Exercise aim.
Below is a listing; restate from it, character for character, the lines beginning at the line holding "- - ADGUARD_USERNAMES=luan" and ending at the line holding "credenciais forem diferentes!", both included.

Entries shown.
· · · · · · ·
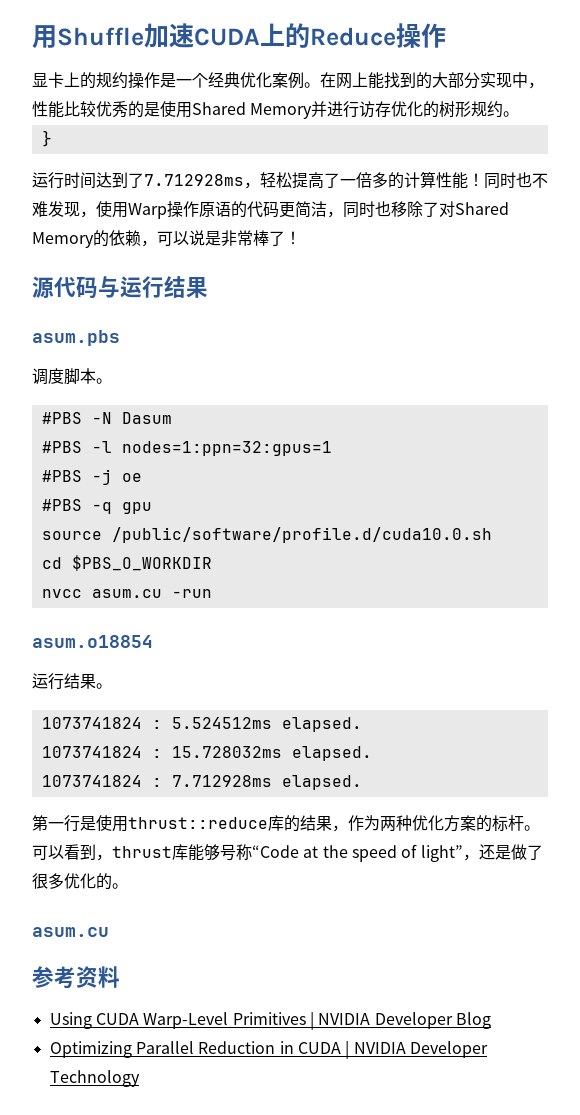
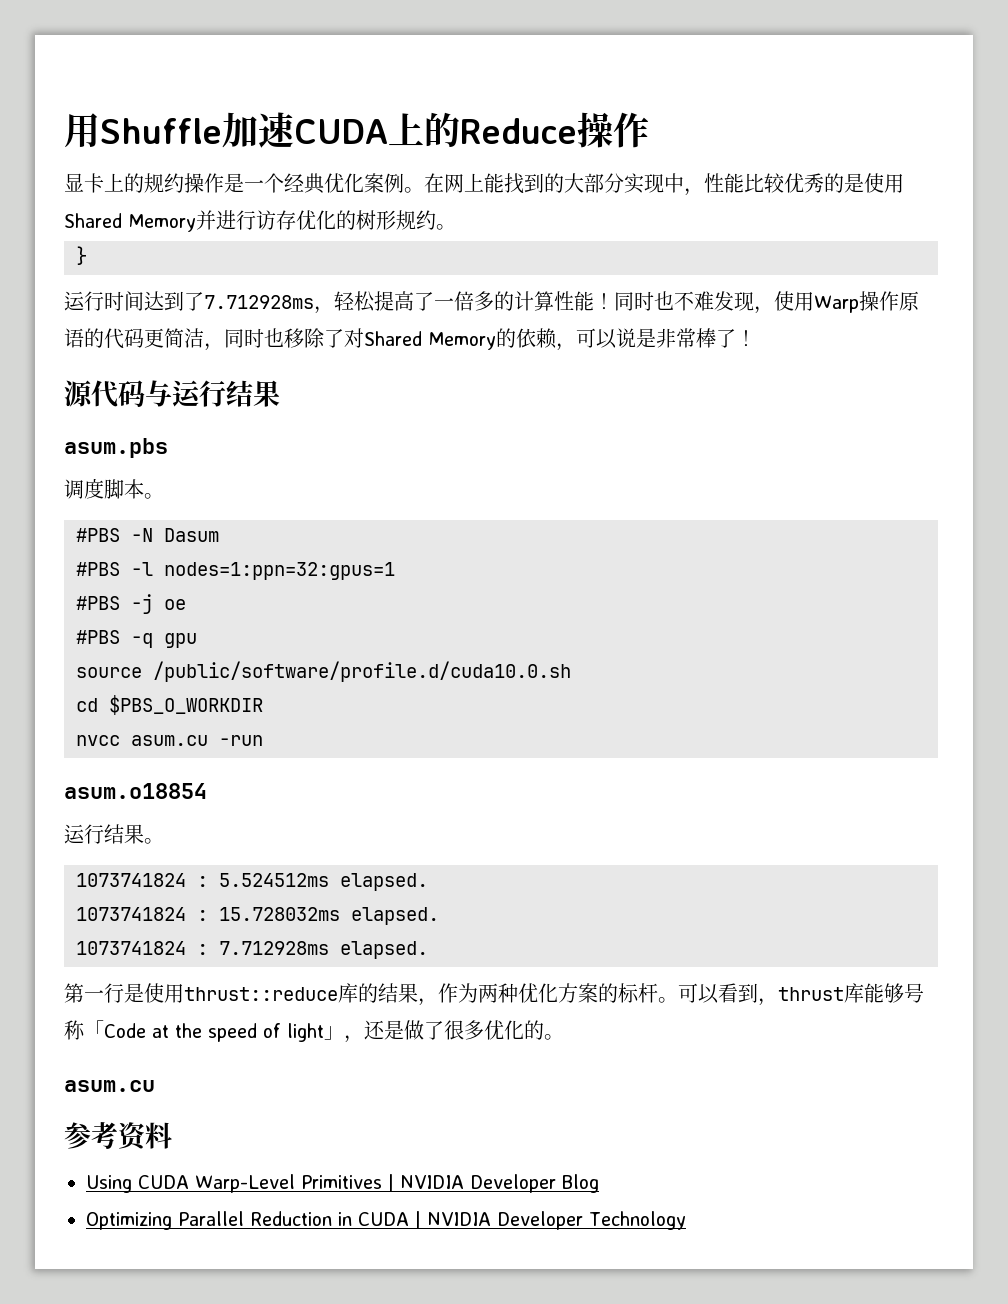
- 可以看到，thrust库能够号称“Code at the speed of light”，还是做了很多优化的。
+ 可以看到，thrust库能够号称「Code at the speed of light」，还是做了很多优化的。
· · · · · · ·
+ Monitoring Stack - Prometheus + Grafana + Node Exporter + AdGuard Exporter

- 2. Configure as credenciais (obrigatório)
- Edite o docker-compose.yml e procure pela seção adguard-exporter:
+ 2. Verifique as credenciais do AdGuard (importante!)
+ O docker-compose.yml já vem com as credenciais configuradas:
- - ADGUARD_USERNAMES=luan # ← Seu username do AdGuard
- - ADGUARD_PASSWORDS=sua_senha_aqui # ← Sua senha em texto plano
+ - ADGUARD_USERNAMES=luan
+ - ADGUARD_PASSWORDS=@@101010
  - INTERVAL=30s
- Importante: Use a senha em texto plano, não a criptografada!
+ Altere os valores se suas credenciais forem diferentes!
· · · · · · ·
Output of the task.
- - ADGUARD_USERNAMES=luan # ← Seu username do AdGuard
- - ADGUARD_PASSWORDS=sua_senha_aqui # ← Sua senha em texto plano
+ - ADGUARD_USERNAMES=luan
+ - ADGUARD_PASSWORDS=@@101010
  - INTERVAL=30s
- Importante: Use a senha em texto plano, não a criptografada!
+ Altere os valores se suas credenciais forem diferentes!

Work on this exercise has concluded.